Niko Bonatsos, investor at General Catalyst, commented: "Just as Silicon Valley became a way of thinking, millennials from around the world realize that tech entrepreneurship can be a career choice, and for the first time, Gen Z can rely on their online presence. Ingenuity makes a living.''

Given these facts, it's no surprise that the demand for content is on the rise and will only continue to rise.

Content from your hands

As we enter a "mobile-first" economy, consumers are increasingly turning online, directing their attention and dollars to their mobile devices.
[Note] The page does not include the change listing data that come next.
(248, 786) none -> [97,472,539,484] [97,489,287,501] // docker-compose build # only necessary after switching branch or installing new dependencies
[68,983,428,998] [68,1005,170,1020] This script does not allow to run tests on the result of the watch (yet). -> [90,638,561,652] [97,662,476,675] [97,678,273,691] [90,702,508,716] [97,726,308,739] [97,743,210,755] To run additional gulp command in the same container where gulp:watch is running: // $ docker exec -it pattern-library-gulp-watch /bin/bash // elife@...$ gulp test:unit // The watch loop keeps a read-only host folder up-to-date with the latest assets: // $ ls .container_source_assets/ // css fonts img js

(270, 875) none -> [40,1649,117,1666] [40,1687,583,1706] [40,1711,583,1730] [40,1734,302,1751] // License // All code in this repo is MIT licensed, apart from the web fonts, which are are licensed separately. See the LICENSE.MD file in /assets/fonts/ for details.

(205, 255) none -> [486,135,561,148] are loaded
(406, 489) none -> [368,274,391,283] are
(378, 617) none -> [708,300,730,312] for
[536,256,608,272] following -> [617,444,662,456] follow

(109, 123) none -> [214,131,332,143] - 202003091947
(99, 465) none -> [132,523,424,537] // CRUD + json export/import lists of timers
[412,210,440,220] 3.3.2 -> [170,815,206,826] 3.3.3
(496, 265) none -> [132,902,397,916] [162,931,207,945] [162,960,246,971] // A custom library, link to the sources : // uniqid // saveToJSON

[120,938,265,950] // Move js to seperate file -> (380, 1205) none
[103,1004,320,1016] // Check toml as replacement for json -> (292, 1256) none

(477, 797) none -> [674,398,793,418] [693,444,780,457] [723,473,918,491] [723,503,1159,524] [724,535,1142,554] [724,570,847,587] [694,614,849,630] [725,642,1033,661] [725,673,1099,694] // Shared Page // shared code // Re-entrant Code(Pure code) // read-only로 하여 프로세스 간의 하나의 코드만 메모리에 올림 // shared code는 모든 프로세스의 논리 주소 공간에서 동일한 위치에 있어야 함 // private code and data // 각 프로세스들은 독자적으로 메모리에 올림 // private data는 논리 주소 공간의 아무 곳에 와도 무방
More than 5 billion Internet users now spend approximately 7 hours a day online on multiple social platforms - 93% of whom primarily use their mobile phones.

“Today, it’s hard to define mainstream without decoupling it from mobile,” said Robby Yung, CEO of Animoca Brands, “so it’s fair to say that in a post-mobile world, nothing is mainstream unless it’s on mobile.” .”

investors are paying attention

But this growth in the creator economy is also being fueled by record inflows of money from high-profile investors — $1.3 billion in 2021 alone. This includes companies like Andreessen Horowitz (A16z), Greylock, Bessemer, Northzone, and Atomico.

Online content publishers such as YouTube, Facebook and TikTok have also launched their own creator funds, giving them direct access to the space and helping them attract creators to their platforms.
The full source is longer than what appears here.